For over a century, the biomechanical effects of heels in everything from running shoes to stilettos has puzzled researchers and fired controversy. When standing barefoot, the perpendicular line of the straight body column creates a ninety degree angle with the floor (Fig. 1A). On a two-inch heel, were the body a rigid column and forced to tilt forward, the angle would be reduced to seventy degrees, and to fifty-five degrees on a three-inch heel (Fig. 1B) Thus, for the body to maintain an erect position, a whole series of joint adjustments (ankle, knee, hip, spine, head) are required to regain and retain one’s erect stance and equilibrium.
The slope or slant of the heel, rear to front, is called the ‘heel wedge angle’. The higher the heel, the greater the angle. On the bare foot there is no wedge angle. The bottom of the heel is on a level one hundred and eighty degrees, with body weight shared equally between heel and ball. Inside the heeled shoe, the wedge angle shifts body weight forward so that on a low heel, body weight is shared forty percent heel, sixty percent ball; and on a high heel ninety percent ball and ten percent heel.
Under these conditions the step sequence is no longer heel-to-ball- to toes and push-off, as with the bare foot. With heels two or more inches in height, little weight is borne by the heel of the foot causing the push-off phase to arise almost wholly from the ball (Fig. 2). In this reflex adjustment, scores of body parts — bones, ligaments and joints, muscles and tendons — head to foot must instantly change position. If these adjustments are sustained over prolonged periods via habitual use of higher heels, the strains and stresses become chronic, causing or contributing to compensatory strain patterns ascending up the kinetic chain.
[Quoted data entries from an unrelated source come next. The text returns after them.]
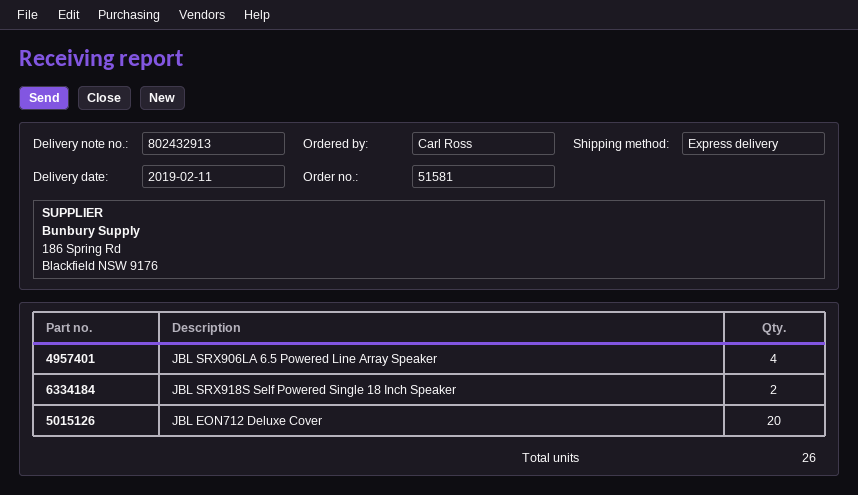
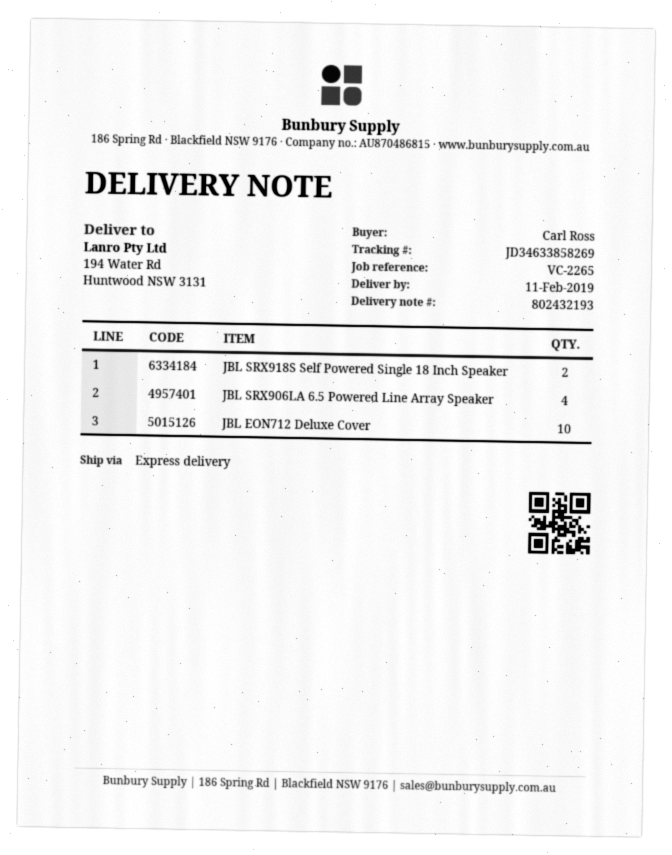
delivery note number: 802432913 -> 802432193
JBL EON712 Deluxe Cover: 20 -> 10

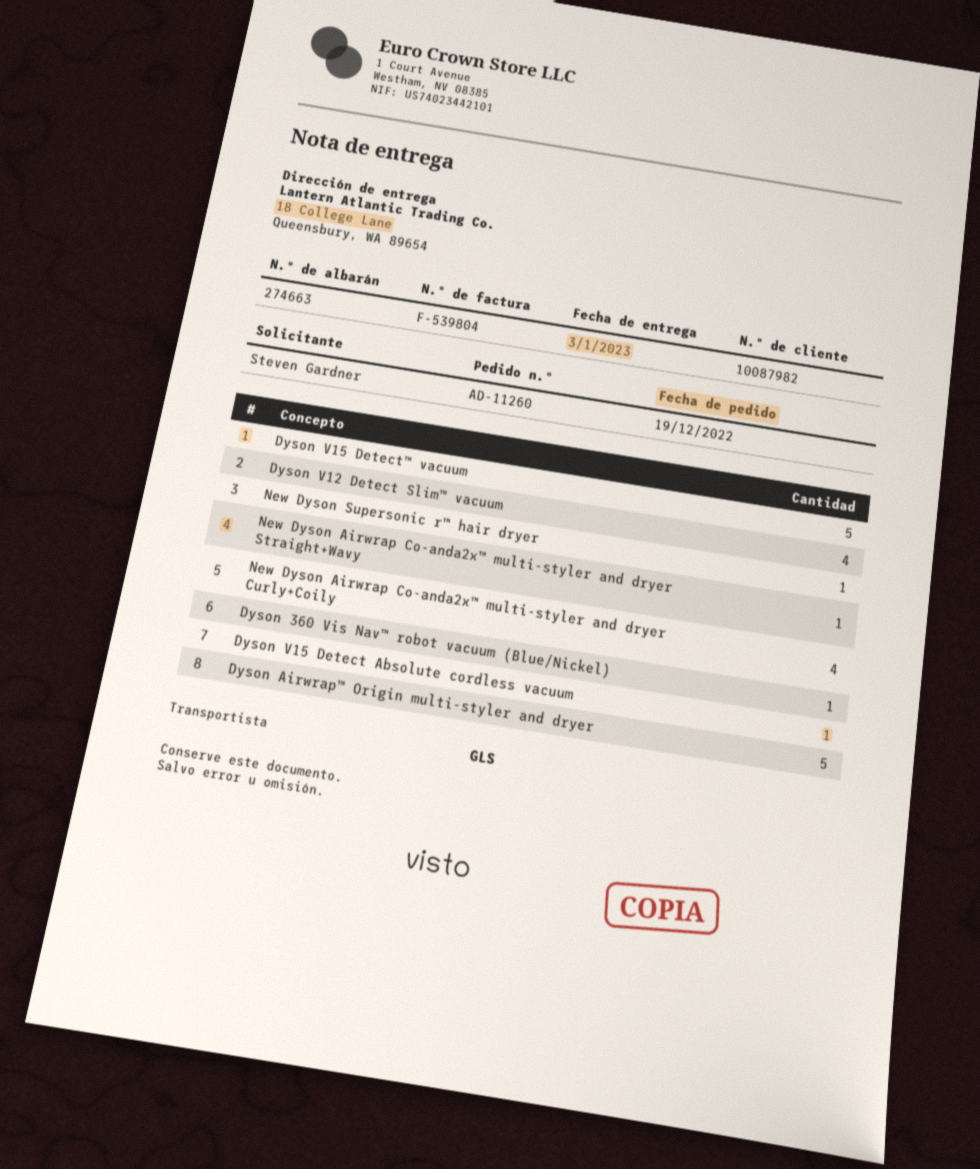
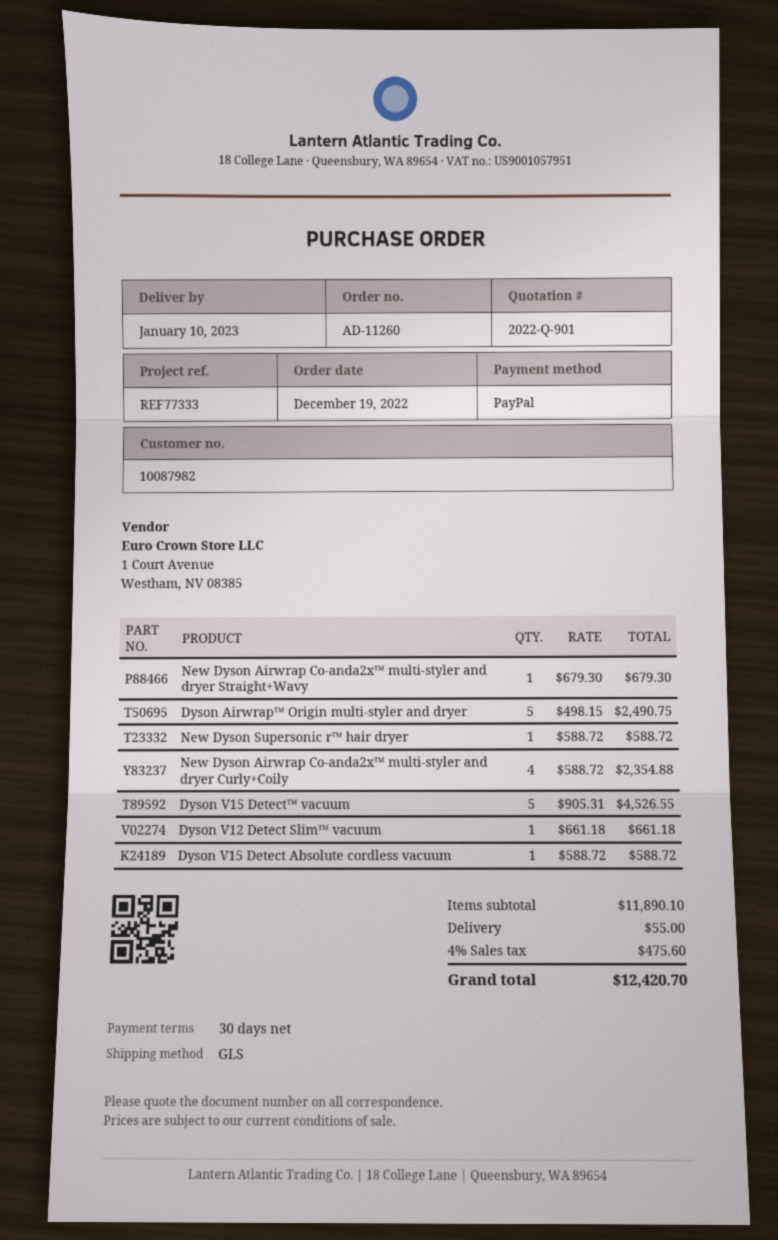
delivery date: 2023-01-03 -> 2023-01-10
Dyson V12 Detect Slim™ vacuum: 4 -> 1
Dyson 360 Vis Nav™ robot vacuum (Blue/Nickel): 1 -> none

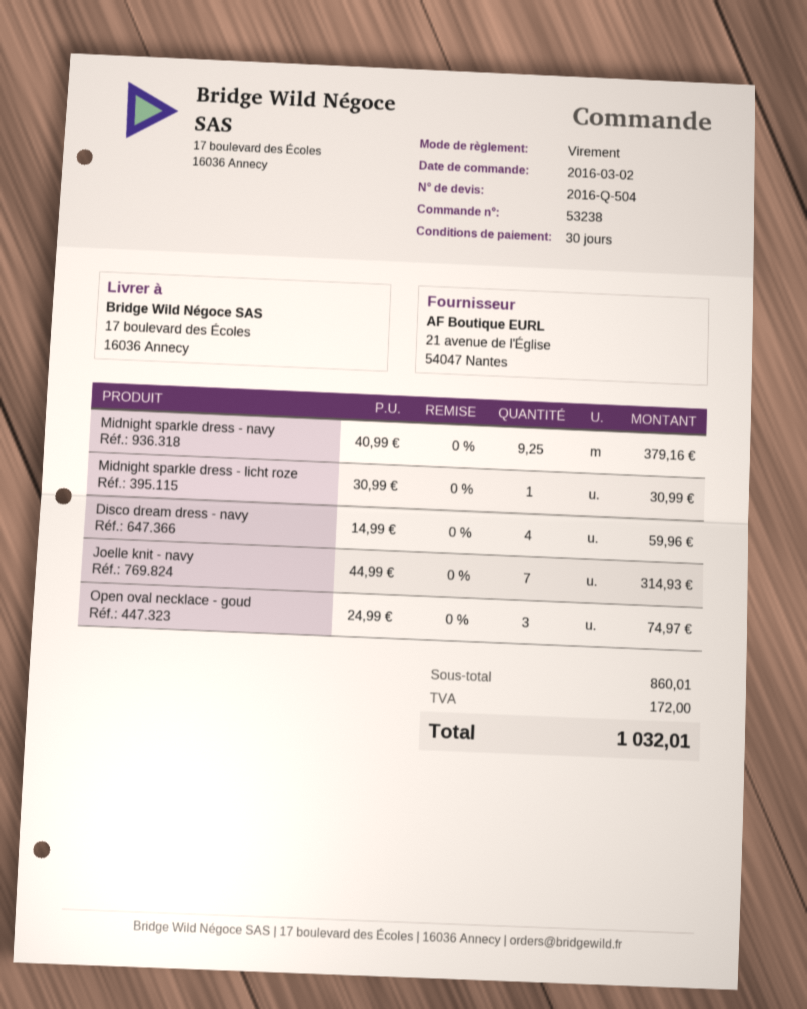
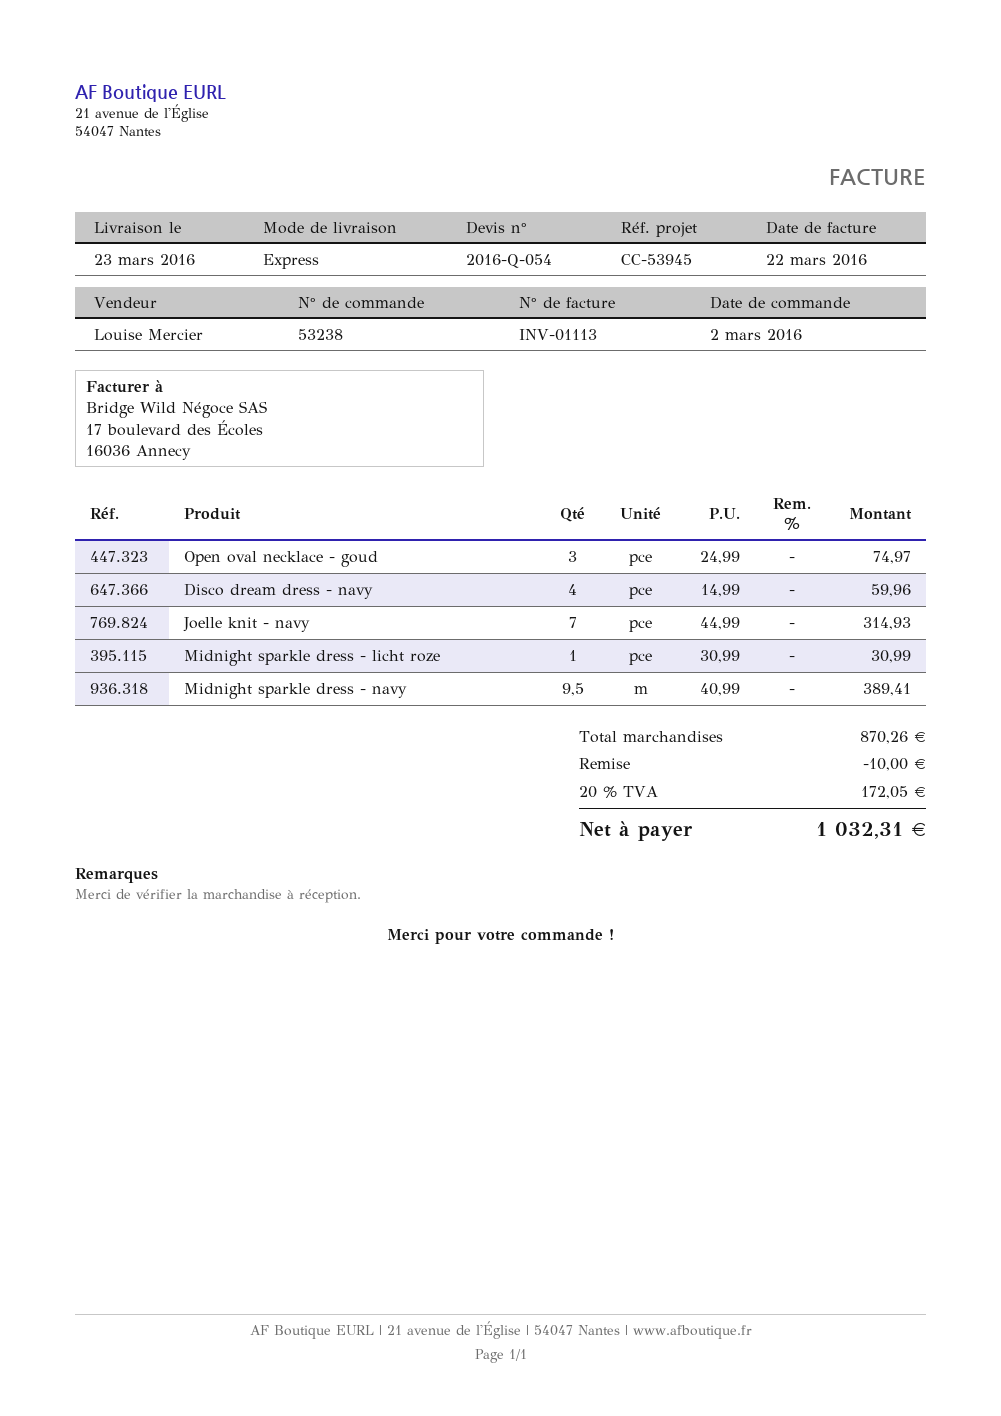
quote number: 2016-Q-504 -> 2016-Q-054
Midnight sparkle dress - navy: 9.25 x 40.99 = 379.16 -> 9.5 x 40.99 = 389.41
subtotal: 860.01 -> 870.26
discount: none -> 10.00
tax: 172.00 -> 172.05
total: 1032.01 -> 1032.31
In the recent edition of ‘The Journal of Injury, Function and Rehabilitation‘, a research team compared the effects on knee, hip, and ankle joint motions of running barefoot versus modern running shoes. Sixty-eight healthy young adult runners who currently utilize modern running shoes for training were selected. None of the participants had a history of musculoskeletal injury and they each ran an average of 15 miles per week. The experiment was designed so participants ran on a treadmill linked to a motion analysis device. They each engaged in a short treadmill run session with running shoes, and in an identical short session barefoot.
While some manual therapy techniques such as foot and ankle mobilization and structural alignment provide temporary relief from gait-induced distress symptoms (Fig. 3), long-term, they are largely ineffectual in re-establishing natural gait. Why? Because natural gait is biomechanically impossible for any shoe-wearing person. The shoe’s elevated heel shortens the Achilles tendon and tightens calf muscles sometimes leading to conditions such as plantar fasciitis and heel pain (Fig. 4).
The heeled shoe “steals” much of the body’s antigravity propulsive power by weakening the fascial stirrup and leg muscles (Fig. 5). This not only places more stress on them to achieve needed propulsion (loss of ground reaction force), but power must be borrowed from elsewhere — knees, thigh muscles, hips, and trunk. Both tendons, ligaments and muscles are, of course, vital to step propulsion and gait stamina — which may help explain the performance dominance of marathon runners from nations where the barefoot state is common from infancy to adulthood.